WORK INSTRUCTIONS: Work through the entries below line by line and give the number of lines with the string "sistema", nothing else.

[LISTED RECORDS — start]

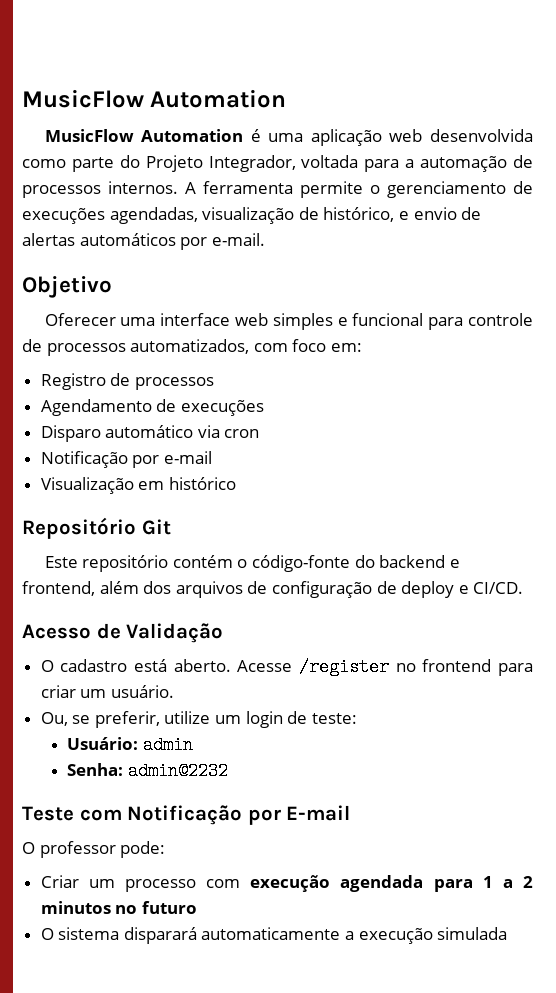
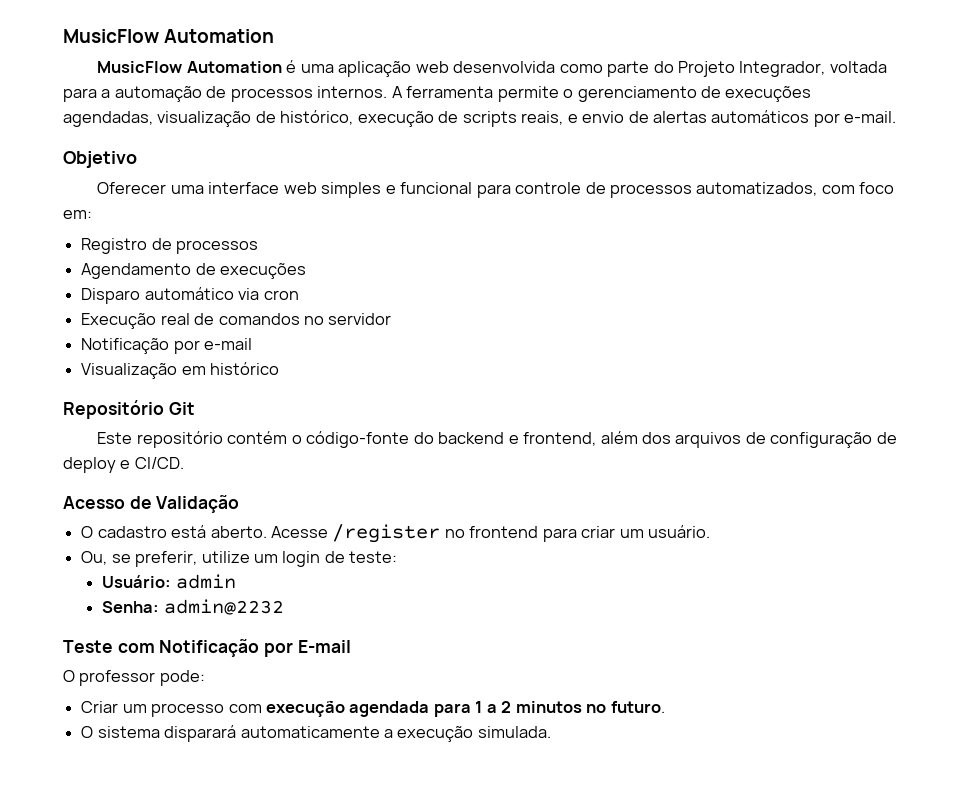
- A ferramenta permite o gerenciamento de execuções agendadas, visualização de histórico, e envio de alertas automáticos por e-mail.
+ A ferramenta permite o gerenciamento de execuções agendadas, visualização de histórico, execução de scripts reais, e envio de alertas automáticos por e-mail.
+ Execução real de comandos no servidor
- Criar um processo com execução agendada para 1 a 2 minutos no futuro
+ Criar um processo com execução agendada para 1 a 2 minutos no futuro.
- O sistema disparará automaticamente a execução simulada
+ O sistema disparará automaticamente a execução simulada.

[LISTED RECORDS — finish]

TASK ANSWER: 2